Bitcoin has a market capitalization of just under $ 800 billion, according to CoinMarketCap, of the roughly $ 1.9 trillion that the entire crypto market is worth.

In the last 12 months it has gained almost 350% in price, but Versluis believes there is more value elsewhere.

“My dad told me about XRP when I was 17 and I’ve been back ever since,” he said.

“I’m one of those people who think XRP is a ‘better bitcoin’. And it actually solves the payment problem better than Bitcoin ever can or will, ”he added. Ripple Lab’s XRP token is used in fast payment systems – an area where Bitcoin can’t really compete given the comparatively slow network speed. One of the bigger crypto coins, XRP has kept pace with Bitcoin over the past year, rising 320%.

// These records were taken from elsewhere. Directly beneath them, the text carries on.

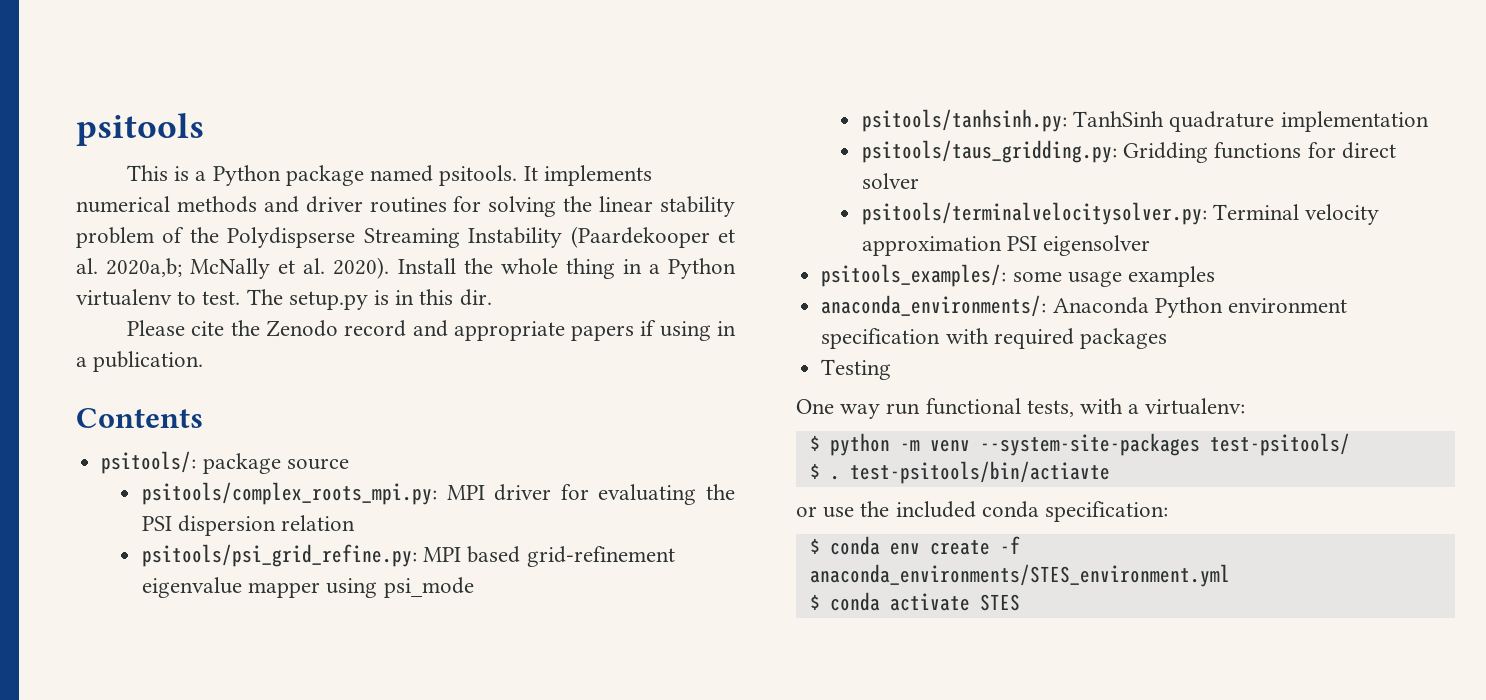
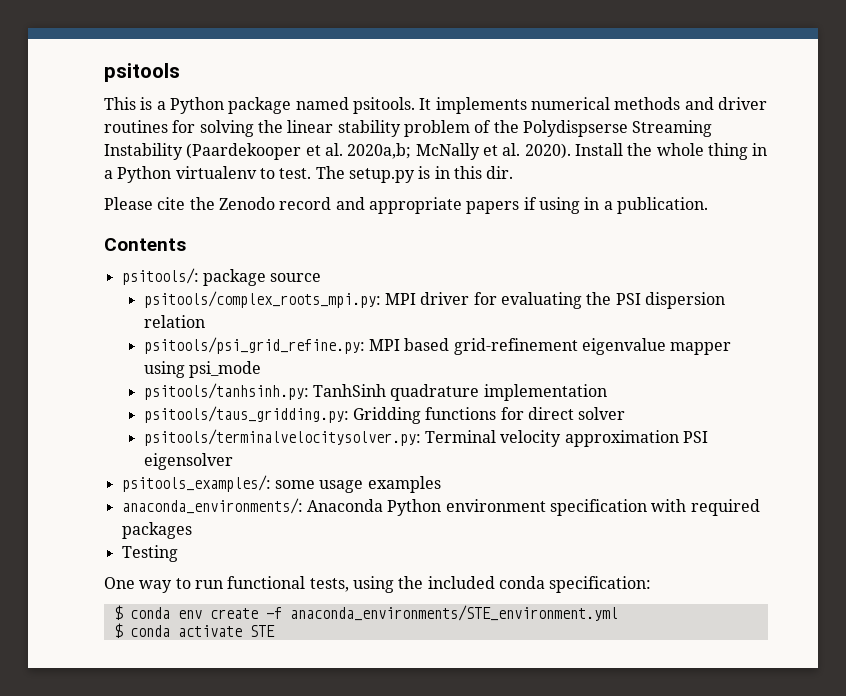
- One way run functional tests, with a virtualenv:
- $ python -m venv --system-site-packages test-psitools/
- $ . test-psitools/bin/actiavte
- or use the included conda specification:
+ One way to run functional tests, using the included conda specification:
- $ conda env create -f anaconda_environments/STES_environment.yml
+ $ conda env create -f anaconda_environments/STE_environment.yml
- $ conda activate STES
+ $ conda activate STE

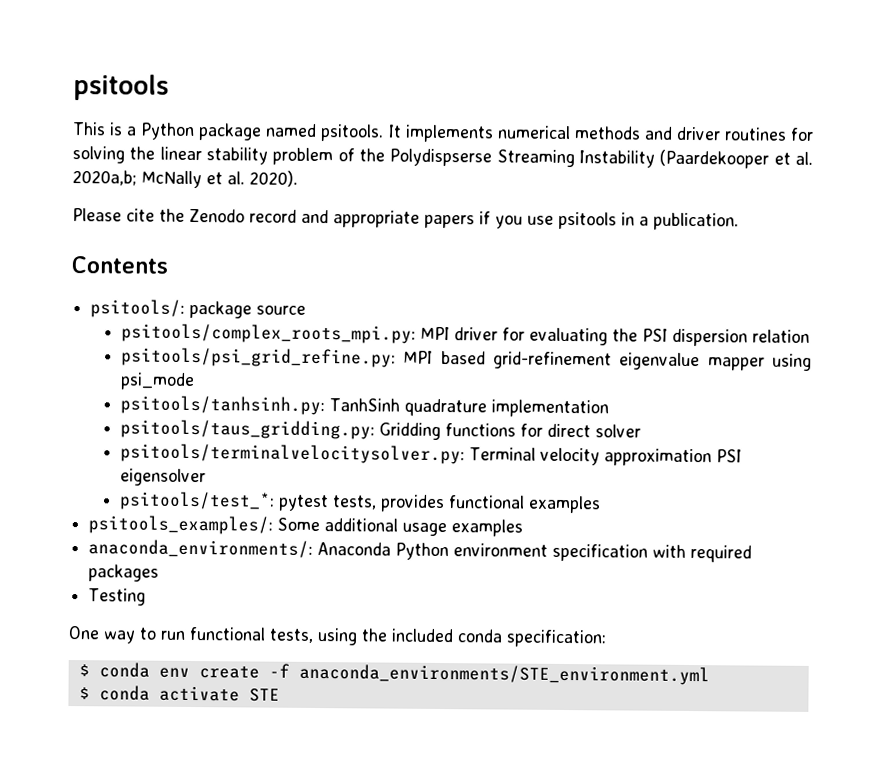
- Install the whole thing in a Python virtualenv to test. The setup.py is in this dir.
- Please cite the Zenodo record and appropriate papers if using in a publication.
+ Please cite the Zenodo record and appropriate papers if you use psitools in a publication.
+ psitools/test_*: pytest tests, provides functional examples
- psitools_examples/: some usage examples
+ psitools_examples/: Some additional usage examples

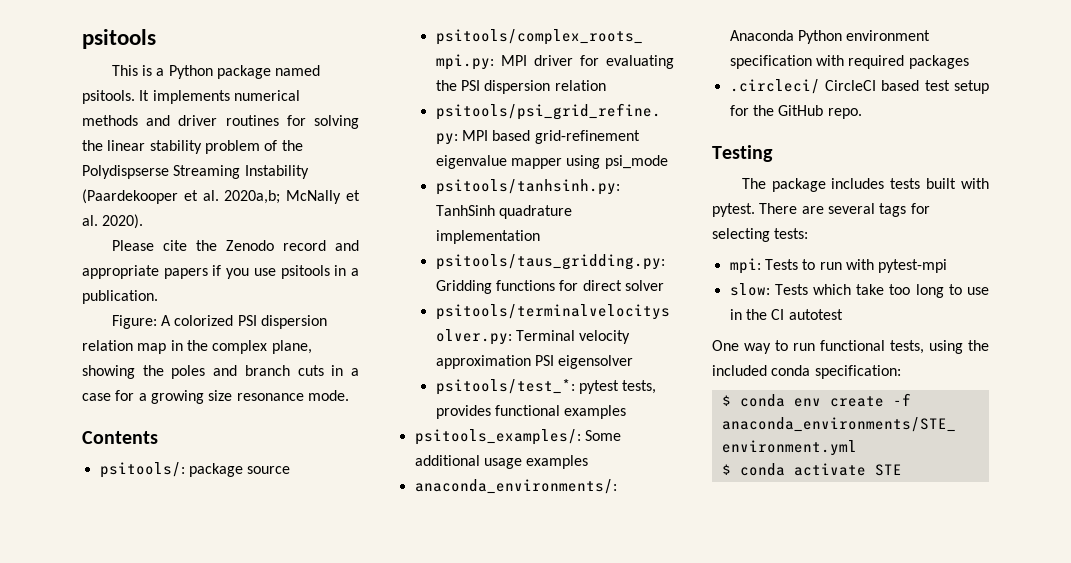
+ Figure: A colorized PSI dispersion relation map in the complex plane, showing the poles and branch cuts in a case for a growing size resonance mode.
+ .circleci/ CircleCI based test setup for the GitHub repo.
  Testing
+ The package includes tests built with pytest. There are several tags for selecting tests:
+ mpi: Tests to run with pytest-mpi
+ slow: Tests which take too long to use in the CI autotest

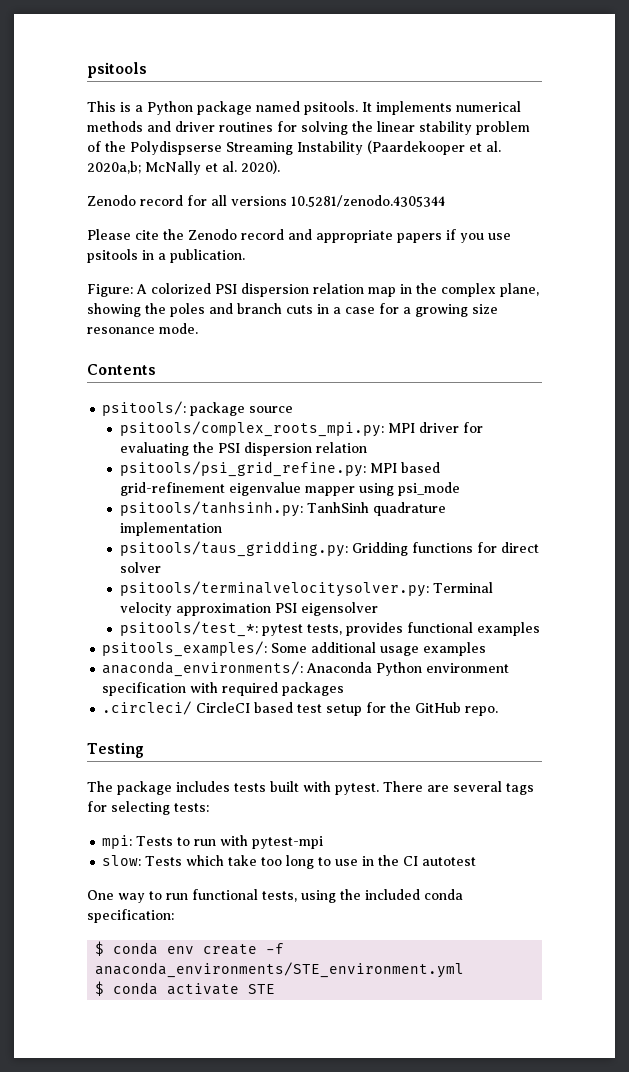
+ Zenodo record for all versions 10.5281/zenodo.4305344

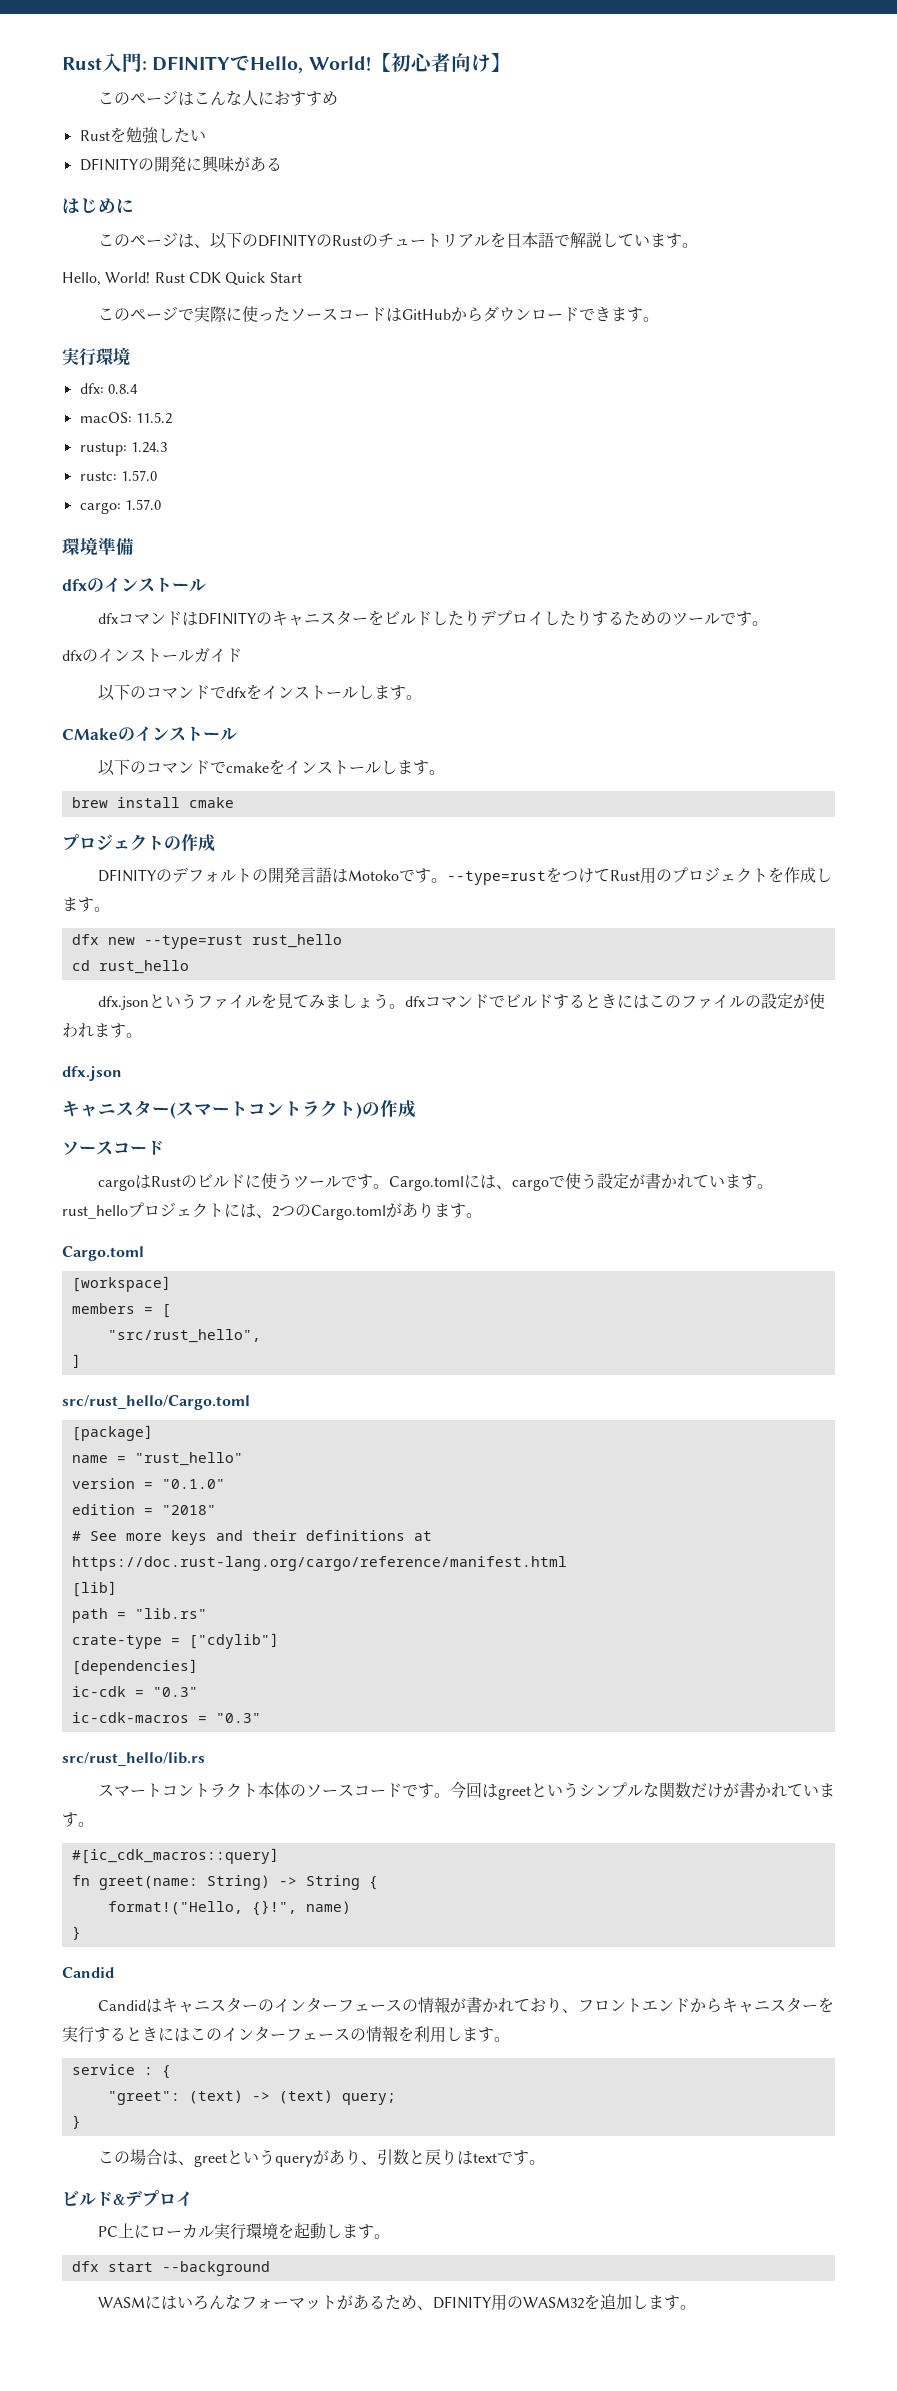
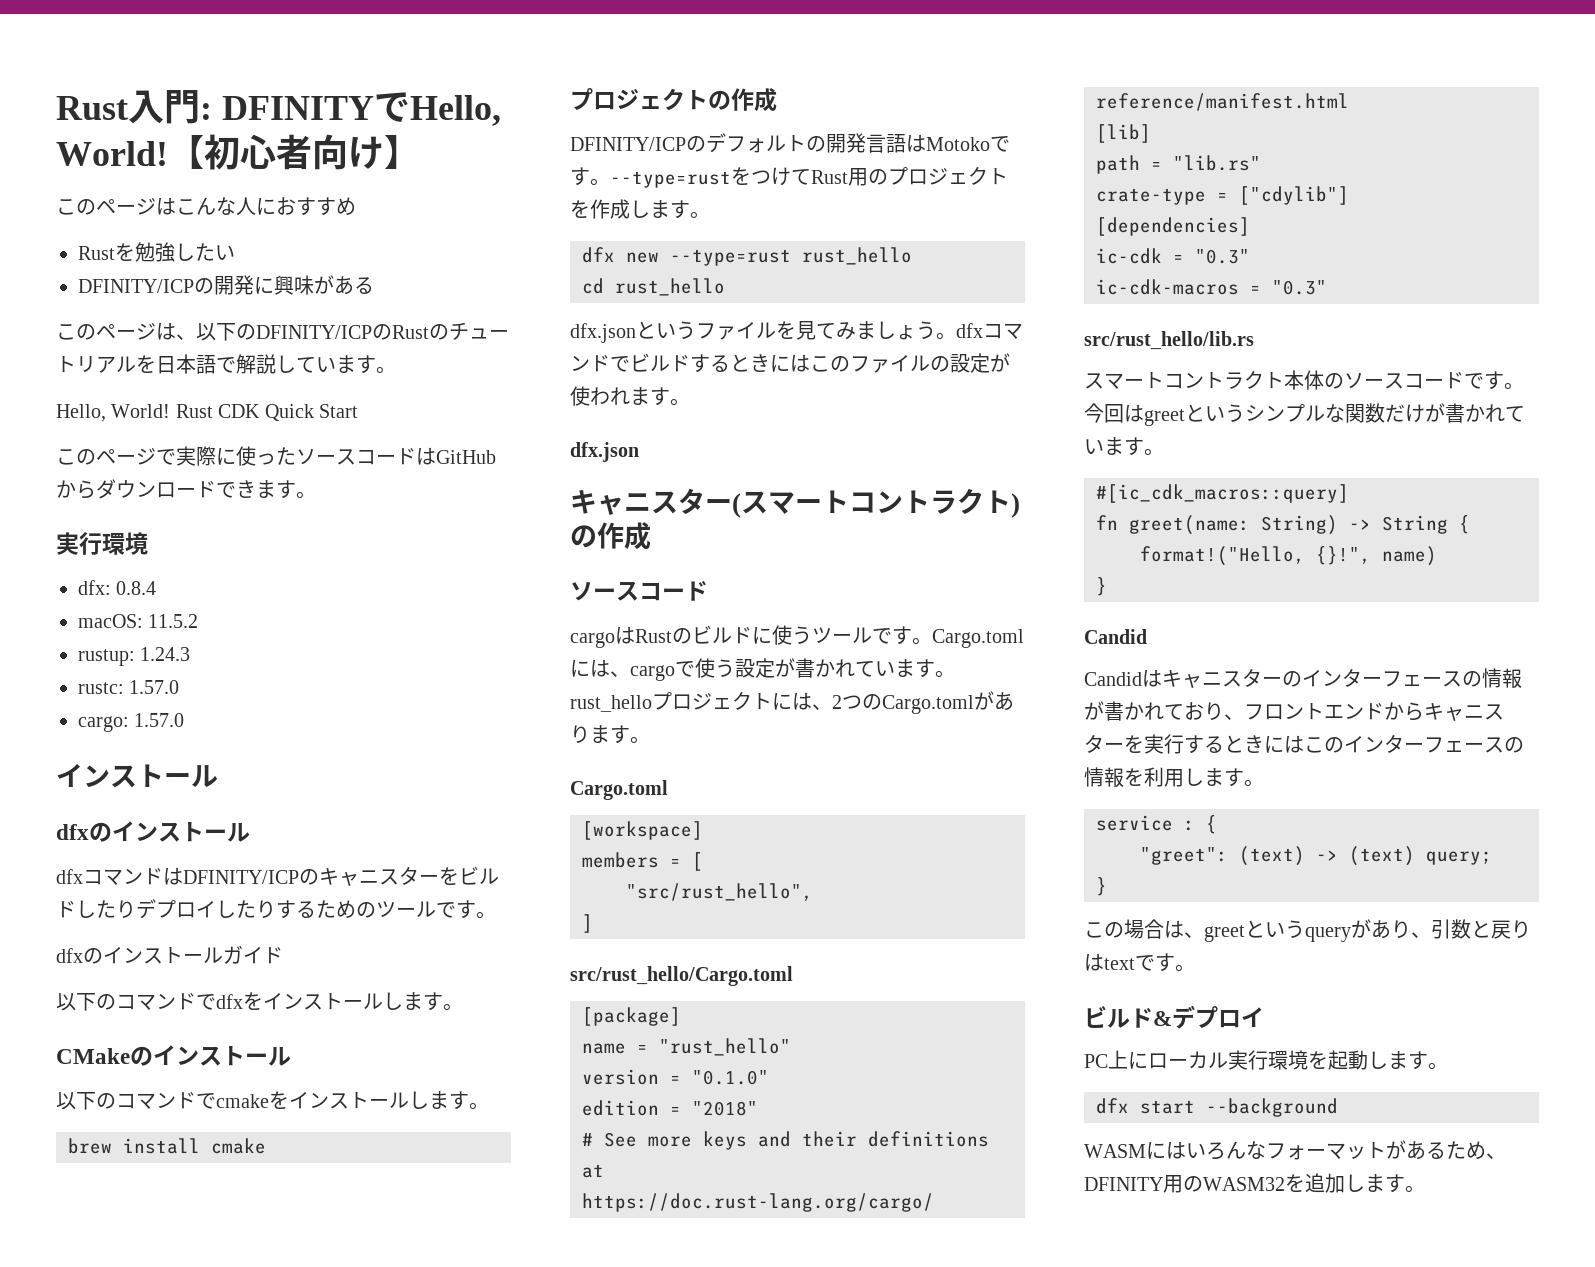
- DFINITYの開発に興味がある
+ DFINITY/ICPの開発に興味がある
- はじめに
- このページは、以下のDFINITYのRustのチュートリアルを日本語で解説しています。
+ このページは、以下のDFINITY/ICPのRustのチュートリアルを日本語で解説しています。
  cargo: 1.57.0
- 環境準備
+ インストール
- dfxコマンドはDFINITYのキャニスターをビルドしたりデプロイしたりするためのツールです。
+ dfxコマンドはDFINITY/ICPのキャニスターをビルドしたりデプロイしたりするためのツールです。
- DFINITYのデフォルトの開発言語はMotokoです。
+ DFINITY/ICPのデフォルトの開発言語はMotokoです。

Ether, the native token of the Ethereum network, is the second largest cryptocurrency and accounts for around 20% of the market. The blockchain’s ability to run decentralized financial applications, smart contacts, and other protocols has resulted in an onslaught of investor money in ether this year, up nearly 800% over that time.

“It must have use cases, that is: Does this token do nothing? Am I only buying this token because I think it will increase in value?” said Versluis.

“That’s what I personally invest in, just because of the potential – they actually do something. Ethereum has so many decentralized applications built on it, ”he added.

When it comes to taking a position in a coin, Versluis says he’s not a day trader.

“It’s a lot of stress, you have to sit at the computer and watch the markets,” he said.

“I’m going to see an opportunity, put in some money and basically ramp up this rocket until I think it’s time to sell it. I sell them off and put them in a stablecoin like USDT or USDC. And then I just make profits and reinvest part of it in my main portfolio. So it’s a slow process, “he said.

As a relatively young trader who says that part of his passion for crypto is the decentralized, free nature, the question arises what Versluis thinks about the regulation in this market. Unlike many crypto fans, he’s not against it. However, he believes that all rules have to adapt to the reality of the crypto market and that one size does not fit everyone.

“It’s a digital world. And we’re only getting more digital and virtual, ”he said.

“You can’t just take the old system and the laws and slap it on crypto. It doesn’t work.